> Task goal
Copy out, from the data, each line containing the string "span".

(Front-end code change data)
◆ ◆ ◆ ◆ ◆ ◆ ◆

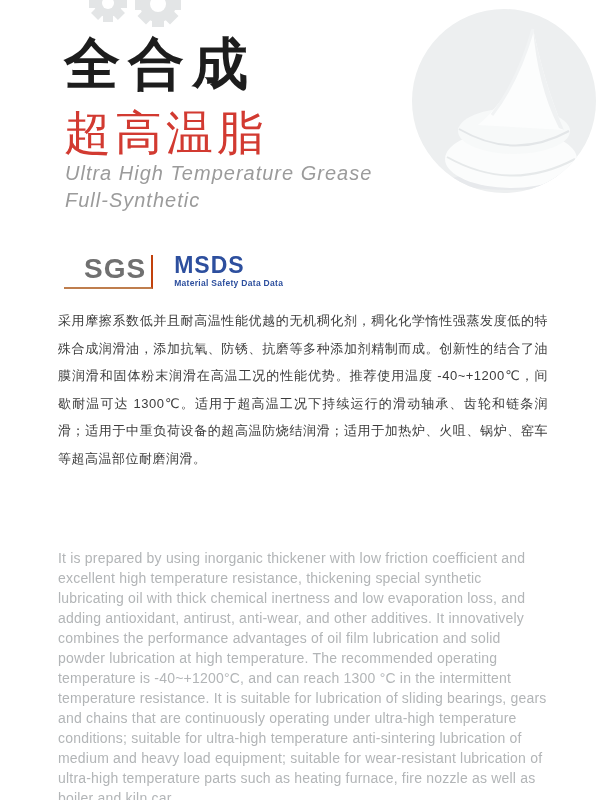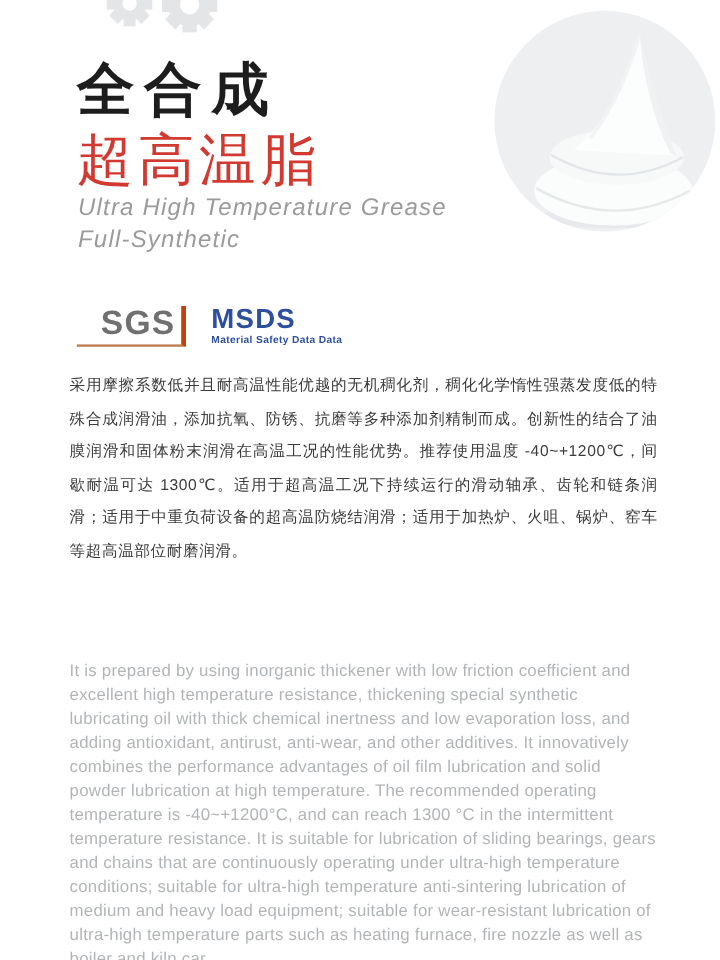--- a/index.html
+++ b/index.html
@@ -22,8 +22,8 @@
 
   
   .title-cn{
-    position:absolute;left:64px;top:52px;
-    font-size:48px;font-weight:600;color:#1d1d1d;
+    position:absolute;left:64px;top:36px;
+    font-size:56px;font-weight:600;color:#1d1d1d;
     letter-spacing:8px;line-height:1;white-space:nowrap;
   }
   .title-cn-red{

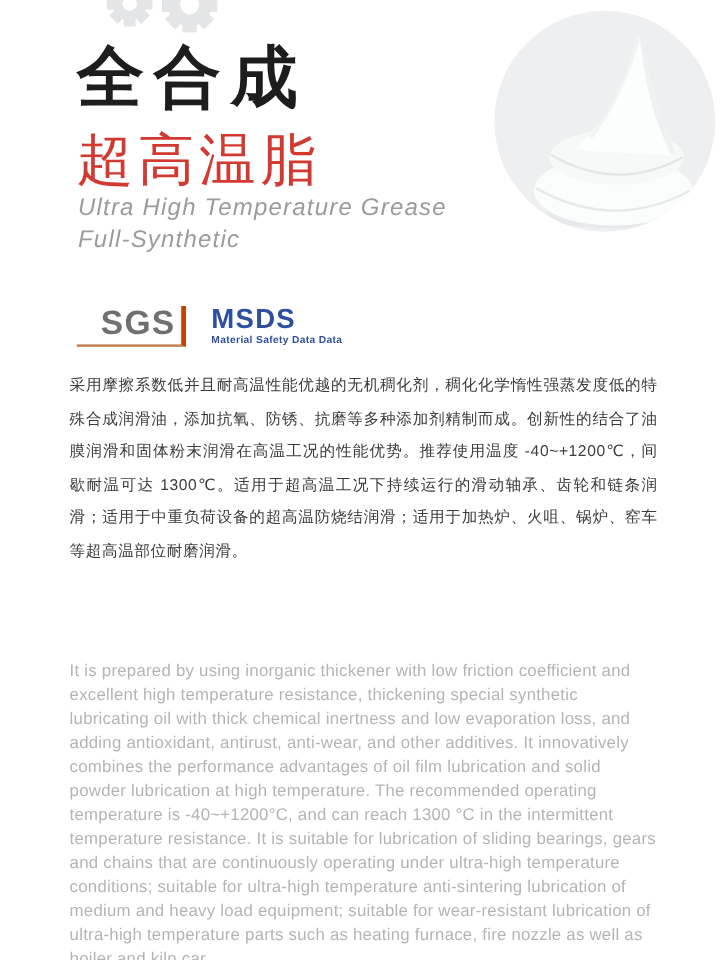--- a/index.html
+++ b/index.html
@@ -46,7 +46,7 @@
     position:relative;
     padding:0 5px 4px 20px;
     border-bottom:2px solid #bf7e4e;
-    border-right:4px solid #c2410c;
+    border-right:2px solid #c2410c;
   }
   .sgs .sgs-label{
     font-size:28px;font-weight:700;color:#707070;

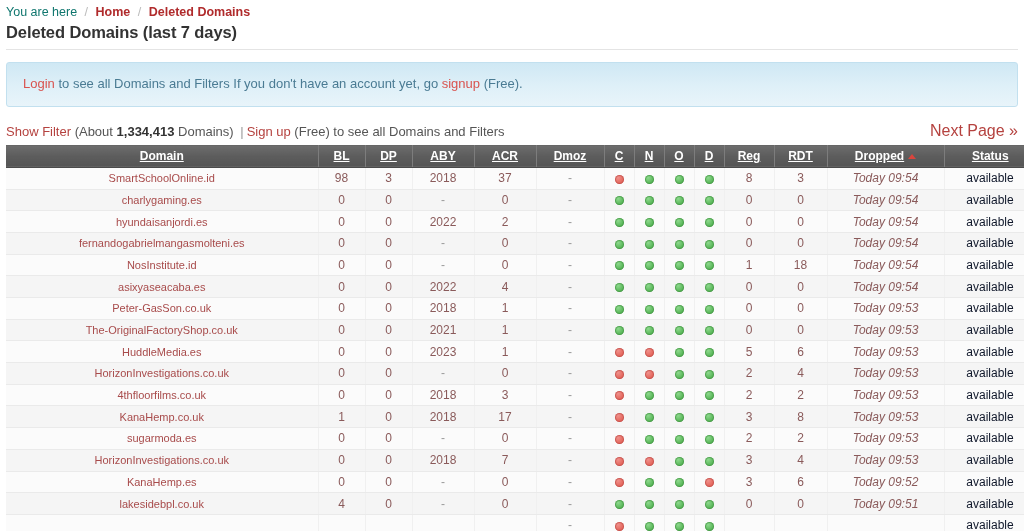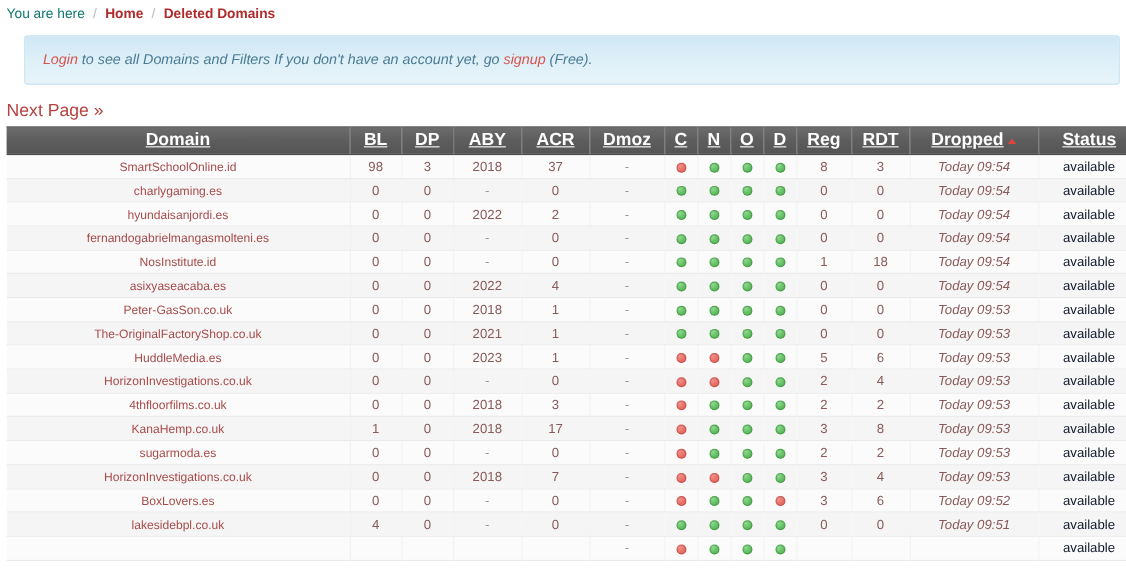--- a/index.html
+++ b/index.html
@@ -190,6 +190,7 @@
     <a href="#">Deleted Domains</a>
   </div>
 
+  <h1 class="page-title">Deleted Domains (last 7 days)</h1>
 
   <div class="info-banner">
     <a href="#">Login</a><span> to see all Domains and Filters If you don't have an account yet, go </span><a href="#">signup</a><span> (Free).</span>

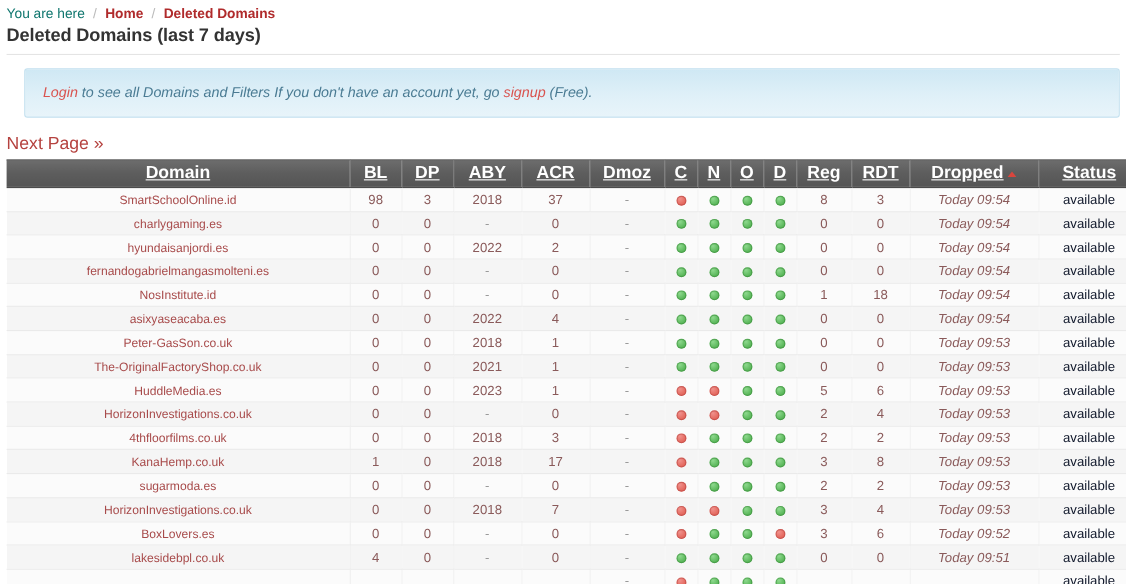--- a/index.html
+++ b/index.html
@@ -43,7 +43,7 @@
 
   
   .info-banner {
-    margin: 12px 0 0 16px;
+    margin: 12px 0 0 0;
     padding: 13px 16px;
     background: linear-gradient(to bottom, #cfe8f4 0%, #dff0f8 55%, #e8f4fa 100%);
     border: 1px solid #c2e0ef;
@@ -51,7 +51,6 @@
     font-size: 13px;
     color: #4a7b93;
     line-height: 1.3;
-    font-style: italic;
   }
   .info-banner a {
     color: #d9534f;

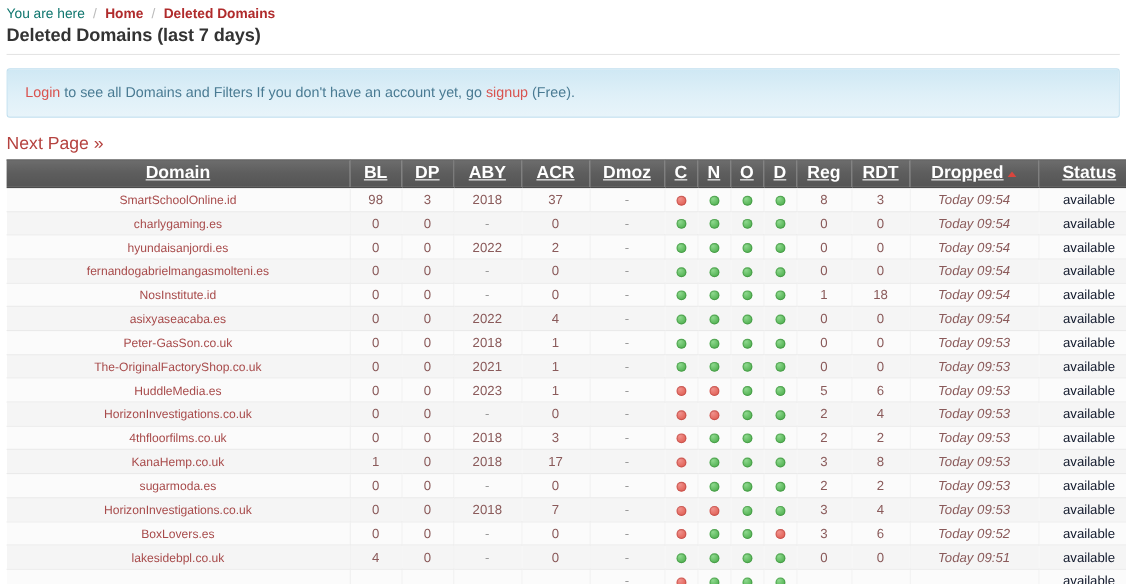--- a/index.html
+++ b/index.html
@@ -196,6 +196,9 @@
   </div>
 
   <div class="filter-bar">
+    <div>
+      <a href="#">Show Filter</a><span> (About </span><span class="count">1,334,413</span><span> Domains) </span><span class="pipe">|</span><a href="#">Sign up</a><span> (Free) to see all Domains and Filters</span>
+    </div>
     <a class="next-page" href="#">Next Page »</a>
   </div>
 

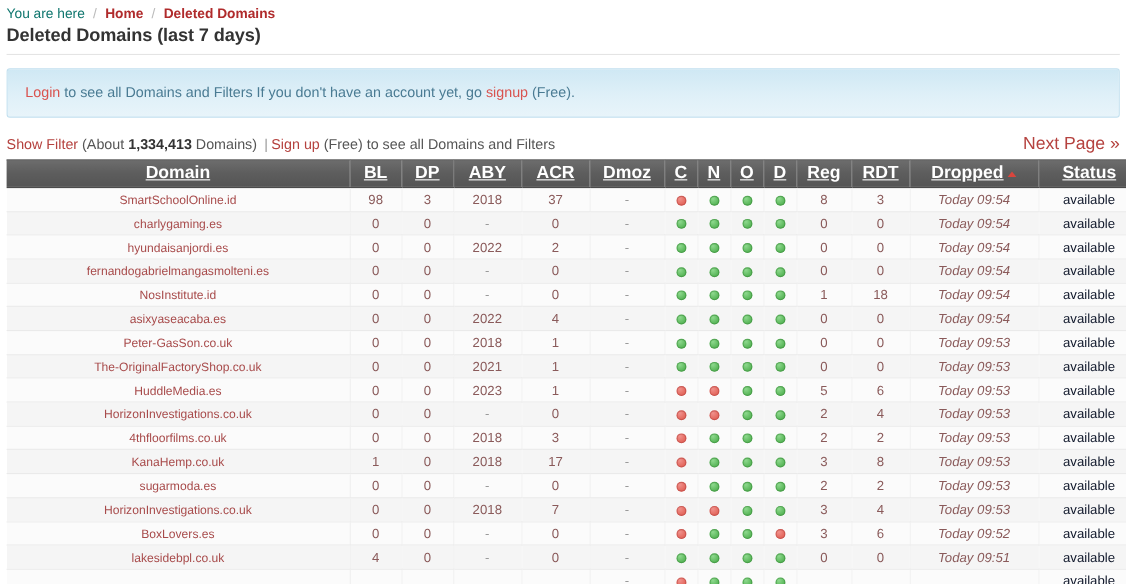--- a/index.html
+++ b/index.html
@@ -90,7 +90,7 @@
   table.domains thead th {
     background: linear-gradient(to bottom, #6d6d6d 0%, #5d5d5d 50%, #555555 100%);
     color: #ffffff;
-    font-size: 16px;
+    font-size: 12px;
     font-weight: bold;
     height: 22px;
     padding: 3px 2px;

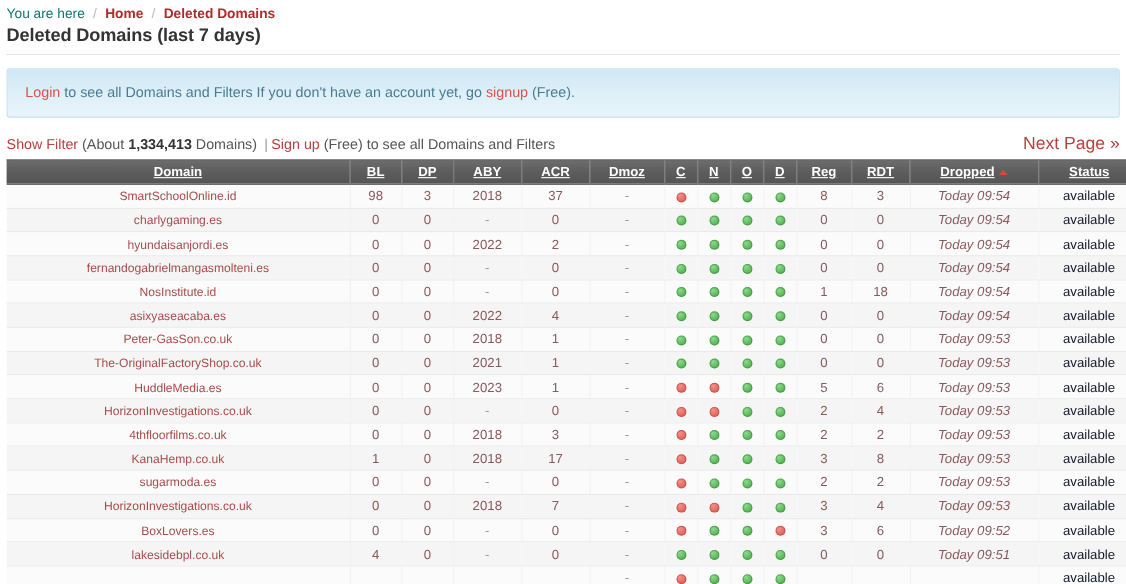--- a/index.html
+++ b/index.html
@@ -463,7 +463,7 @@
           <td class="col-status"><a href="#" class="st">available</a></td>
         </tr>
         <tr>
-          <td class="col-domain"><a href="#">BoxLovers.es</a></td>
+          <td class="col-domain"><a href="#">KanaHemp.es</a></td>
           <td class="col-bl">0</td>
           <td class="col-dp">0</td>
           <td class="col-aby"><span class="dash">-</span></td>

◆ ◆ ◆ ◆ ◆ ◆ ◆

> Exercise response
     <a href="#">Login</a><span> to see all Domains and Filters If you don't have an account yet, go </span><a href="#">signup</a><span> (Free).</span>
+      <a href="#">Show Filter</a><span> (About </span><span class="count">1,334,413</span><span> Domains) </span><span class="pipe">|</span><a href="#">Sign up</a><span> (Free) to see all Domains and Filters</span>
           <td class="col-aby"><span class="dash">-</span></td>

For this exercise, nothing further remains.